• [Task details]: Please copy all of the entries exactly, but drop every picture.

• [Exercise materials]:
══════════

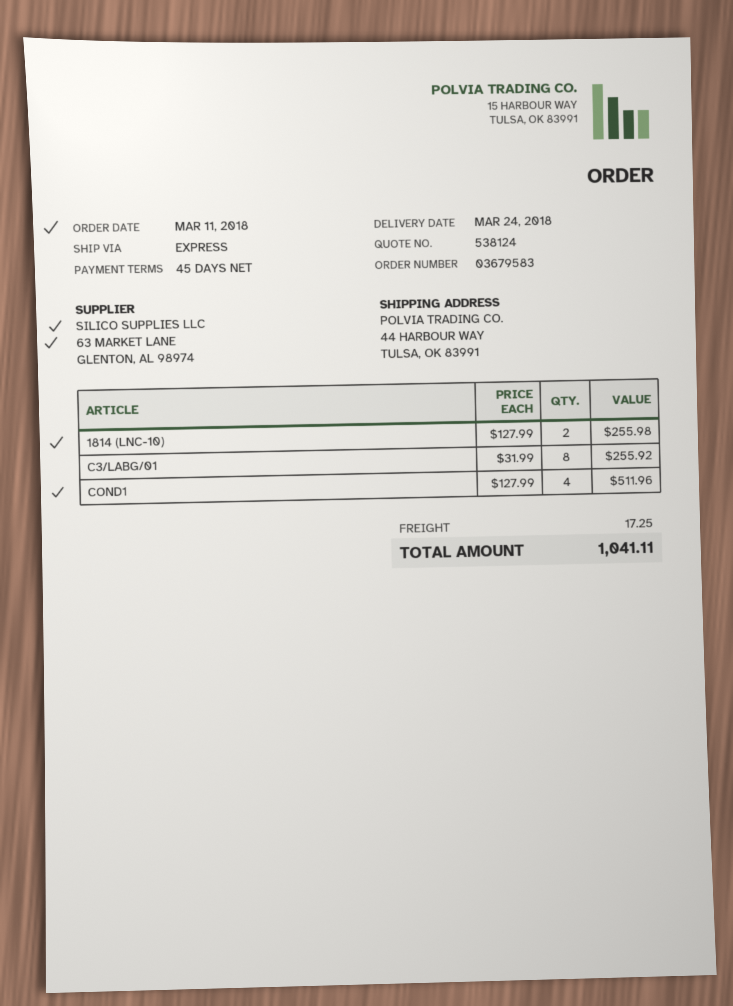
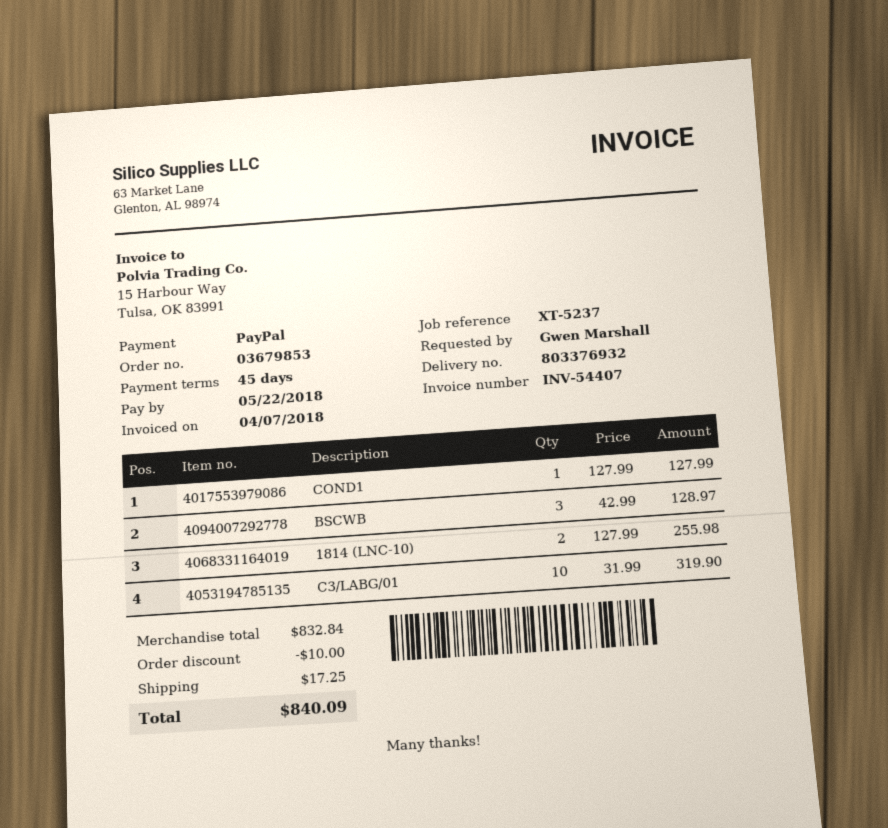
order number: 03679583 -> 03679853
C3/LABG/01: 8 x 31.99 = 255.92 -> 10 x 31.99 = 319.90
COND1: 4 x 127.99 = 511.96 -> 1 x 127.99 = 127.99
BSCWB: none -> 3 x 42.99 = 128.97
discount: none -> 10.00
total: 1041.11 -> 840.09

══════════

• [Output below]:
order number: 03679583 -> 03679853
C3/LABG/01: 8 x 31.99 = 255.92 -> 10 x 31.99 = 319.90
COND1: 4 x 127.99 = 511.96 -> 1 x 127.99 = 127.99
BSCWB: none -> 3 x 42.99 = 128.97
discount: none -> 10.00
total: 1041.11 -> 840.09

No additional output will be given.